Divided between Waters and Challenor's opposing views, most of the class have moments of doubt about the forthcoming event, and start to reconsider their comedic futures and the desperate hope of escaping their dead end jobs.
 
 

Gethin Price performs a very different act to what has been expected in rejection to Eddie Water's ideals. During his performance, Price, paying tribute to Grock, the famous clown, wears a white face and launches an attack on a pair of dummies, a man and woman in evening dress. He pins a flower on the woman's dress and blood appears. Eddie Waters is hurt to find that Price's act is fuelled by hate, lacking in compassion and, as far as Waters is concerned, the truth. Comedic truth/ liberating truth. At the end of a dispiriting evening after the others have left, Waters and Price bitterly argue about the purpose of comedy. The raging Price explains that he favours revolution against gradual reform.
 
 
                                                         Stuart Power as Eddie Waters.

Eddie Waters fights to regain his moral ground and explains to Price that he once went to a German Prison of War camp after the war and he was attracted and also repelled by what his intellectual and unexpectedly erotic feelings gave lie to there.

The play ends on a quasi optimistic note but with shadows of doubt from all the participants. Two are chosen by Bert Challenor to get contracts to work the clubs and the rest are rejected. Throughout the play a bitter dark vein of comedy prevails. End.

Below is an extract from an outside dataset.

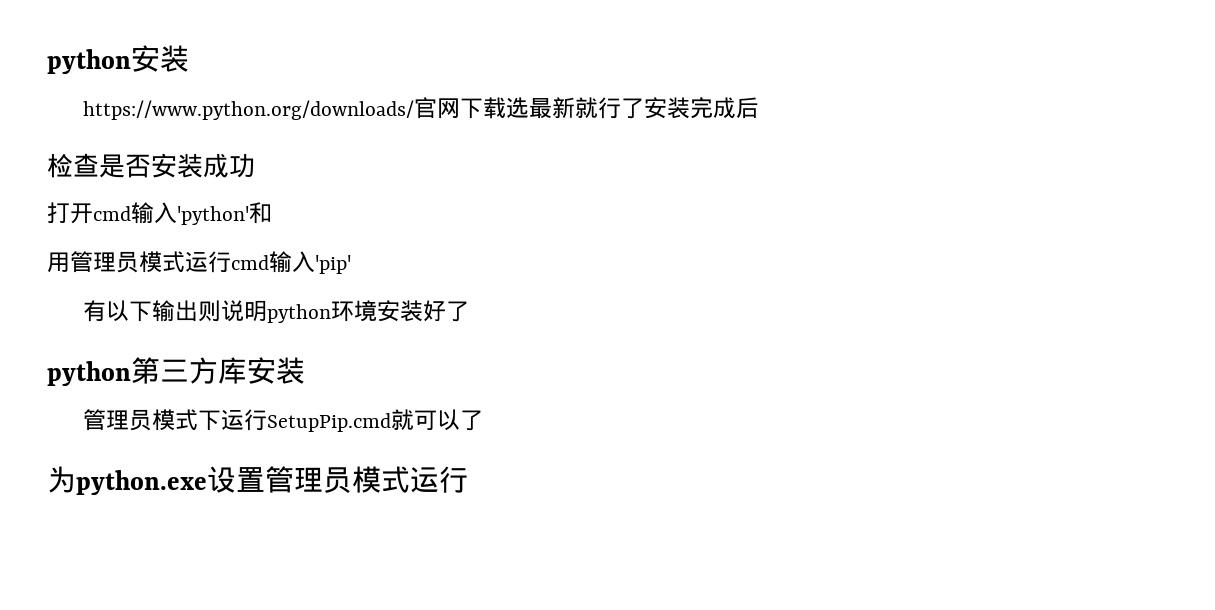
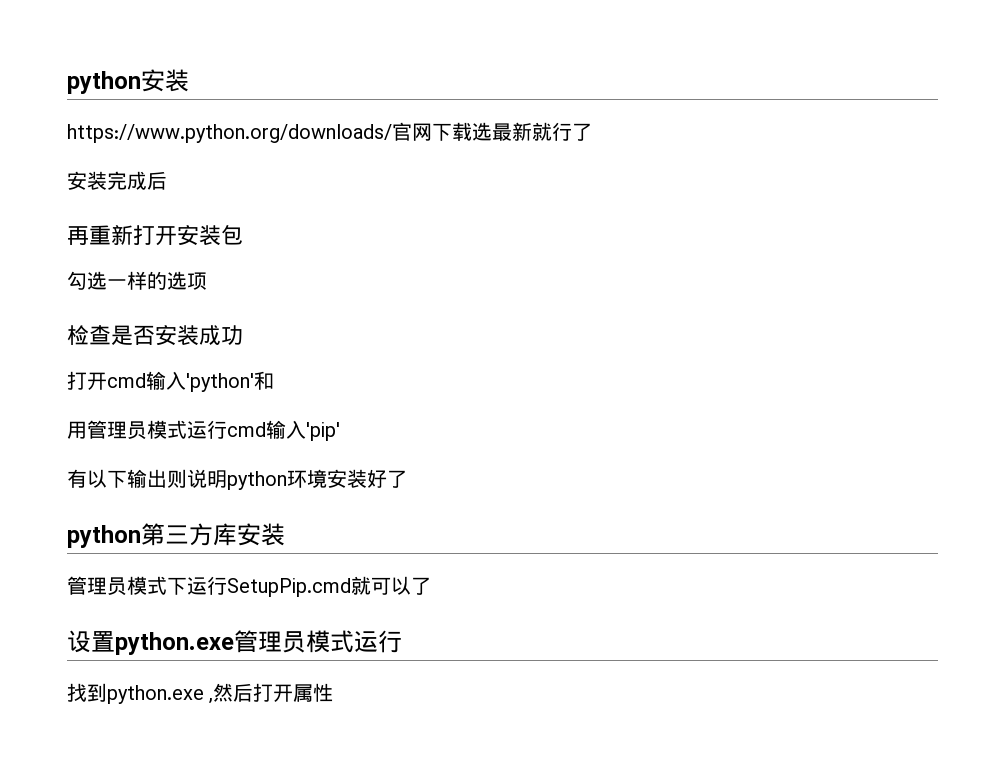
(644, 108) none -> (592, 132) //
(759, 108) none -> [67,225,243,246] [67,271,207,290] // 再重新打开安装包 // 勾选一样的选项
[47,466,468,495] 为python.exe设置管理员模式运行 -> [67,630,402,655] [67,683,334,704] 设置python.exe管理员模式运行 // 找到python.exe ,然后打开属性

I was attracted to the role of Gethin Price after seeing a TV version of the play with Jonathan Pryce as Gethin. I patiently waited years to be offered an opportunity to play this part and it was my first role at the Lace Market Theatre in 1995. My favourite part of the rehearsals was when I had some time to look at the role having learnt a lot of his dialogue and to find a way for the character to inhabit the stage. I virtually looked like a skinhead so an aggressive walk was created, exaggerated and toned down for realism. I like that kind of approach. My accent was a whiny Manchester accent with hints of danger, knowing bitterness and sarcasm.

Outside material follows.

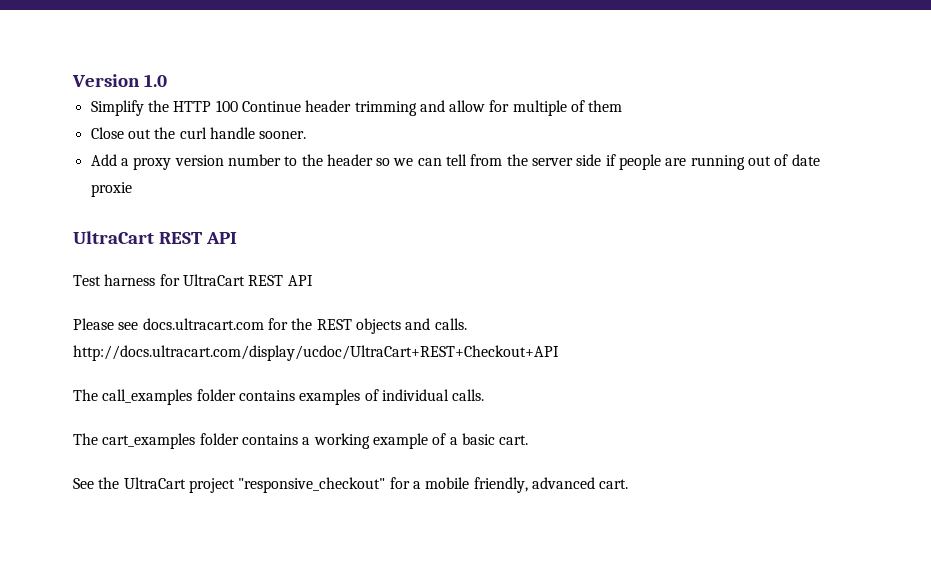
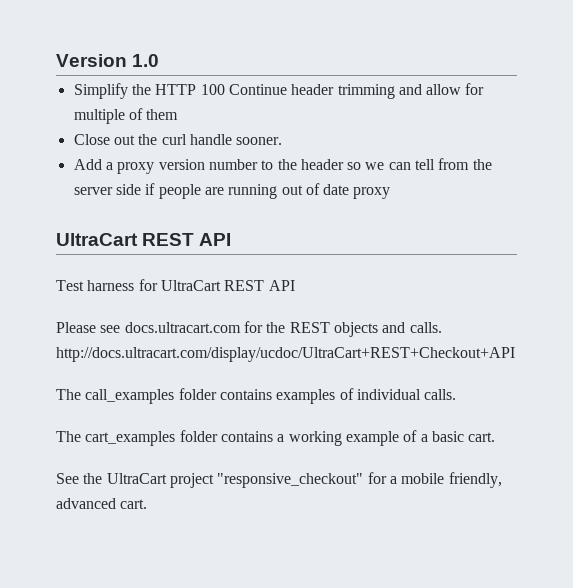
[90,182,132,197] proxie -> [353,187,391,199] proxy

Although the comedy 'act' for Gethin was written out in the script there was a lot of opportunities for the 'action' to be improvised, i.e: the Kung Fu, the aggression toward the models and the audience themselves and the upper middle class. Any actor who plays this role must love the variety that Gethin's 'act' provides.

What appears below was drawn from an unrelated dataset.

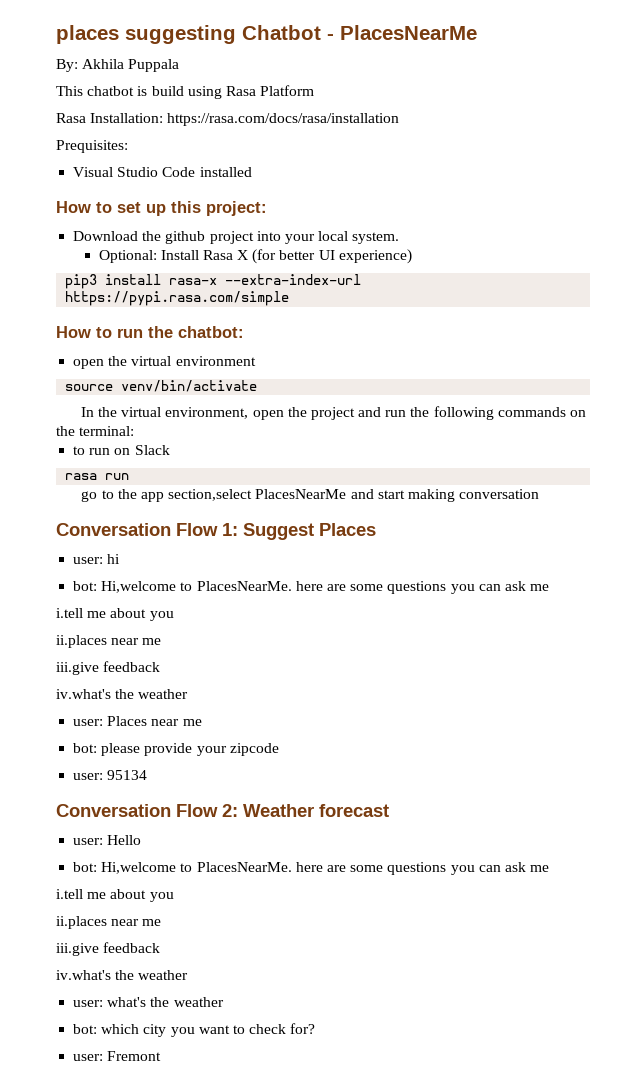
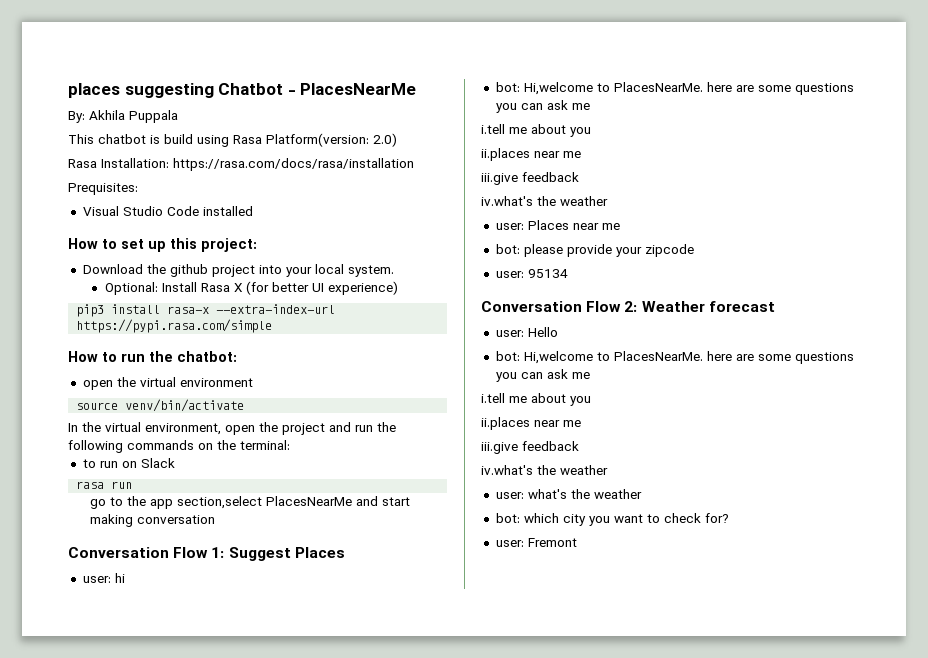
[260,85,315,96] Platform -> [266,133,397,147] Platform(version: 2.0)

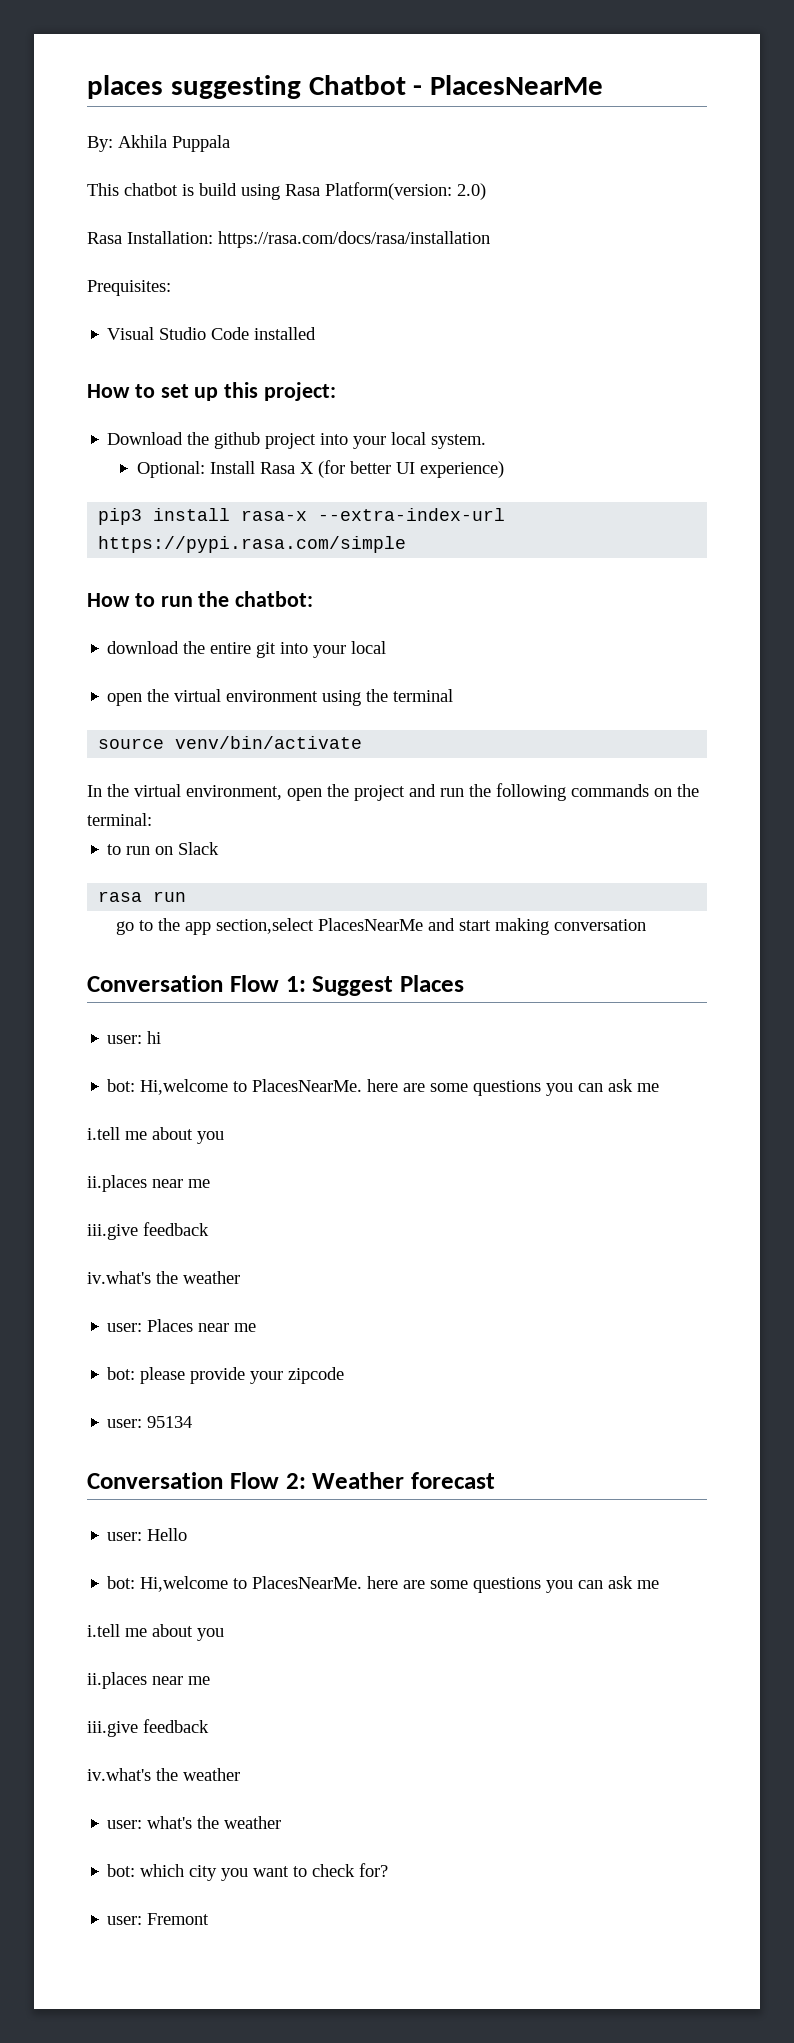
(237, 356) none -> [107,641,387,658] // download the entire git into your local
(253, 382) none -> [322,689,454,706] using the terminal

Review in Arts Extra (Nottingham Evening Post) by Joan Appleton.

LOOKING AT THE EDGE OF COMEDY.

Comedy is a serious business. The would be comics in Trevor Griffith's powerful play 'Comedians', which the Lace Market Theatre presents this week, go through a rigorous training under 'old pro' Eddie Waters, played movingly by Stuart Power.

The Murray Brothers (Steve Herring and Andrew Haynes) come hilariously to grief, the two Irish boys (Vince Handley and Keith Milne) turn in predictably funny performances.

The Jewish comic, originally a man but played here by Anne Bone, had a nice line in mock aggressive humour.

But the real aggression comes from Gethin Price, a violent man driven by hatred and resentment played brilliantly by Philip Lowe as a weasely white faced clown.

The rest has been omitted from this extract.